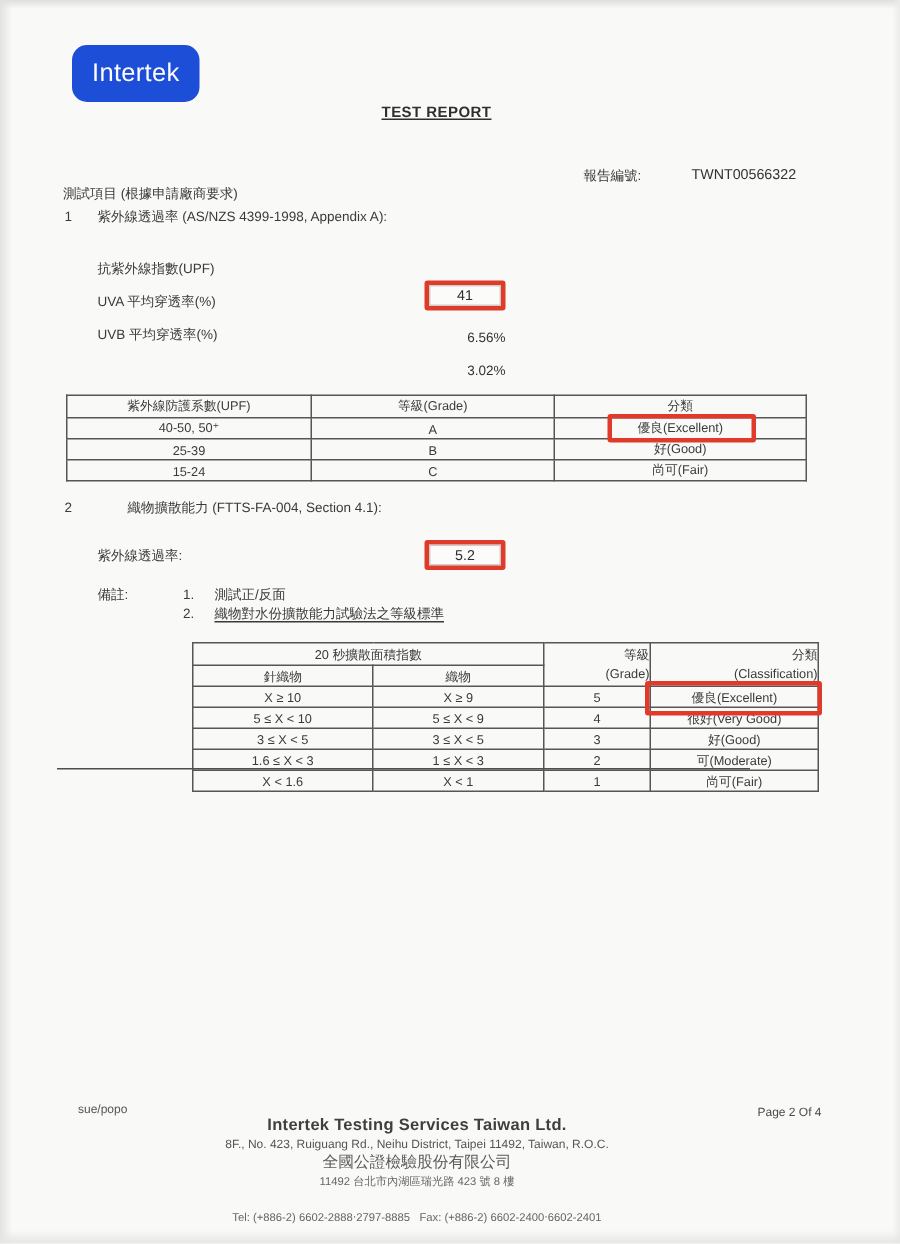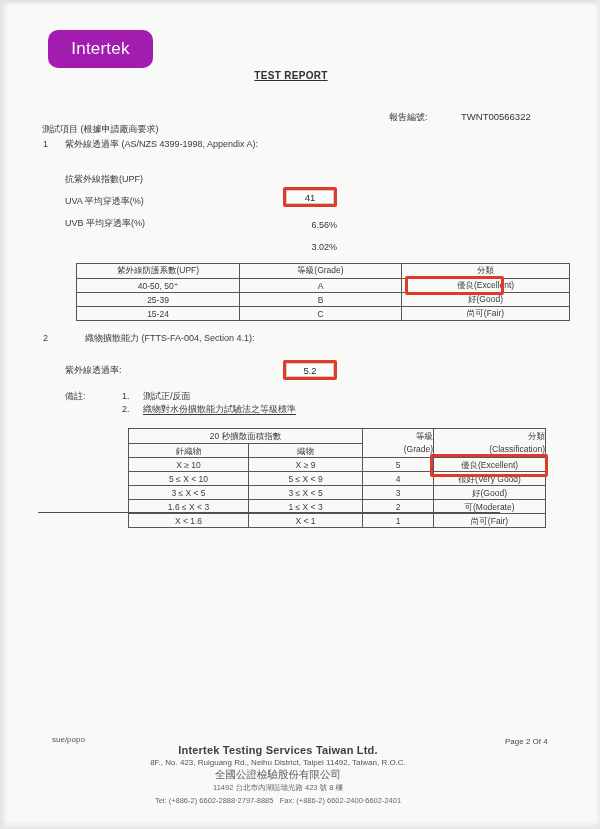--- a/index.html
+++ b/index.html
@@ -13,22 +13,22 @@
     position:relative; width:600px; height:829px;
     background:#f9f9f7; overflow:hidden;
   }
   .edge { position:absolute; pointer-events:none; }
   .edge-top { left:0; top:0; width:600px; height:6px; background:linear-gradient(180deg,#dfdfdd,rgba(249,249,247,0)); }
   .edge-left { left:0; top:0; width:8px; height:829px; background:linear-gradient(90deg,#e2e2e0,rgba(249,249,247,0)); }
   .edge-right { right:0; top:0; width:5px; height:829px; background:linear-gradient(-90deg,#ebebe9,rgba(249,249,247,0)); }
   .edge-bottom { left:0; bottom:0; width:600px; height:9px; background:linear-gradient(0deg,#e6e6e4,rgba(249,249,247,0)); }
 
   .logo {
-    position:absolute; left:48px; top:30px; width:105px; height:38px;
-    background:#a21caf; border-radius:10px;
+    position:absolute; left:48px; top:30px; width:85px; height:38px;
+    background:#1d4ed8; border-radius:10px;
     display:flex; align-items:center; justify-content:center;
     color:#fcfcfa; font-size:17px; font-weight:500; letter-spacing:.2px;
   }
   .doc-title {
     position:absolute; left:0; top:70px; width:582px; text-align:center;
     font-size:10px; font-weight:bold; letter-spacing:.3px;
     text-decoration:underline; color:#2f2f2f;
   }
   .abs { position:absolute; }
   .txt9  { font-size:9px; line-height:11px; color:#3a3a3a; }
@@ -41,21 +41,21 @@
     display:flex; align-items:center; justify-content:center;
     font-size:9.5px; color:#2d2d2d; background:rgba(255,255,255,.35);
   }
   .pctval { position:absolute; width:54px; text-align:right; font-size:9px; color:#333; }
 
   table { border-collapse:collapse; table-layout:fixed; }
   td {
     border:1px solid #565656; text-align:center; padding:0;
     font-size:8.5px; color:#3a3a3a; overflow:hidden;
   }
-  .t1 { position:absolute; left:76px; top:263px; width:493px; }
+  .t1 { position:absolute; left:44px; top:263px; width:493px; }
   .t1 td { height:14px; }
   .t1 tr:first-child td { height:15px; }
   .t2 { position:absolute; left:128px; top:428px; width:417px; }
   .t2 td { height:14px; line-height:12px; }
   .t2 tr:first-child td { height:15px; }
   .t2 .two-line div { line-height:13px;text-align:right; }
 
   .hlbox {
     position:absolute; border:3px solid #e03a2a; border-radius:2px;
     pointer-events:none; background:transparent;
@@ -65,21 +65,21 @@
 
   .remark-underline { text-decoration:underline; text-underline-offset:2px; }
 
   .rule-bottom { position:absolute; left:38px; top:512px; width:462px; border-top:1.5px solid #4e4e4e; }
 
   .footer-center { position:absolute; left:0; top:744px; width:556px; text-align:center; }
   .f-company-en { font-size:11px; font-weight:bold; color:#3f3f3f; letter-spacing:.2px; }
   .f-address-en { font-size:8px; color:#555; margin-top:2px; }
   .f-company-zh { font-size:10.5px; color:#5c5c5c; margin-top:1px; font-family:"Liberation Serif","DejaVu Serif",serif; }
   .f-address-zh { font-size:7.5px; color:#666; margin-top:1px; }
-  .f-tel { font-size:7.5px; color:#666; margin-top:3px; white-space:pre; }
+  .f-tel { font-size:7.5px; color:#666; margin-top:14px; white-space:pre; }
   .f-operator { position:absolute; left:52px; top:735px; font-size:8px; color:#555; }
   .f-page { position:absolute; left:505px; top:737px; font-size:8px; color:#4a4a4a; }
 </style>
 </head>
 <body>
 
 <div class="paper">
 
   <div class="edge edge-top"></div>
   <div class="edge edge-left"></div>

____

Return all lines from the entries that contain the string "bottom".

RESPONSE FOR THIS EXERCISE:
   .edge-bottom { left:0; bottom:0; width:600px; height:9px; background:linear-gradient(0deg,#e6e6e4,rgba(249,249,247,0)); }
   .rule-bottom { position:absolute; left:38px; top:512px; width:462px; border-top:1.5px solid #4e4e4e; }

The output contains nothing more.